Transcranial Alternating Current Stimulation (tACS) is a neuromodulatory technique able to act through sinusoidal electrical waveforms in a specific frequency and in turn modulate ongoing cortical oscillatory activity. This neurotool allows the establishment of a causal link between endogenous oscillatory activity and behavior. Most of the tACS studies have shown online effects of tACS. However, little is known about the underlying action mechanisms of this technique because of the AC-induced artifacts on Electroencephalography (EEG) signals. Here we show a unique approach to investigate online physiological frequency-specific effects of tACS of the primary motor cortex (M1) by using single pulse Transcranial Magnetic Stimulation (TMS) to probe cortical excitability changes.

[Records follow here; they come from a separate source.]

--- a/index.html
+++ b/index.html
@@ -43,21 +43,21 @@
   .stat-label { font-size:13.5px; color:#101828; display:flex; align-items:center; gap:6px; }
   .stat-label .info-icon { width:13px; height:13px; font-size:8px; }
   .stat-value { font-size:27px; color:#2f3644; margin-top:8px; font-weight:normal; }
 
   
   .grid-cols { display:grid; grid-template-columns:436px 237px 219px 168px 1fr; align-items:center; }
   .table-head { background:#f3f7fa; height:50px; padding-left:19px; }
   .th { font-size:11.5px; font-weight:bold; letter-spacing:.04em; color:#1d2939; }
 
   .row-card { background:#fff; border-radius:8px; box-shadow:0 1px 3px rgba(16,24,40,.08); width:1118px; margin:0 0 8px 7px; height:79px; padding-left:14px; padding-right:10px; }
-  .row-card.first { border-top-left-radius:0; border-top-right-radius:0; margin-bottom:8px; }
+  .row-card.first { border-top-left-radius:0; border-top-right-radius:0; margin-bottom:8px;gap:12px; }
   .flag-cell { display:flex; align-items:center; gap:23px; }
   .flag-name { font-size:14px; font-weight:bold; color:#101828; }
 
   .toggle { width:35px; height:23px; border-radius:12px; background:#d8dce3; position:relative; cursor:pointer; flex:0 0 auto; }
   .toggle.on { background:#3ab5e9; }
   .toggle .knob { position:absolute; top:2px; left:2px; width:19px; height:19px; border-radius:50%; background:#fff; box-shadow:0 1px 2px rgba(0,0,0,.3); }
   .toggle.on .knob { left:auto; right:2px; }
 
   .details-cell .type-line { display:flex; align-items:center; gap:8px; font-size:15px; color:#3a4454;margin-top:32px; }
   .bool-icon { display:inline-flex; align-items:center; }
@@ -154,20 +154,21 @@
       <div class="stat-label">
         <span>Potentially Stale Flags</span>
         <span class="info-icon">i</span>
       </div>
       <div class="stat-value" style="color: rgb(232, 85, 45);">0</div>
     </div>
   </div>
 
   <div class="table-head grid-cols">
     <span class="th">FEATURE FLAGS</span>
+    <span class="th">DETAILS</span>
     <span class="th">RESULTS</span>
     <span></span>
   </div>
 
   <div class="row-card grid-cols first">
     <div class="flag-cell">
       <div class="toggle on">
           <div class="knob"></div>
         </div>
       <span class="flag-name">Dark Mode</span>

In our setup, the TMS coil is placed over the tACS electrode while Motor Evoked Potentials (MEPs) are collected to test the effects of the ongoing M1-tACS. So far, this approach has mainly been used to study the visual and motor systems. However, the current tACS-TMS setup can pave the way for future investigations of cognitive functions. Therefore, we provide a step-by-step manual and video guidelines for the procedure.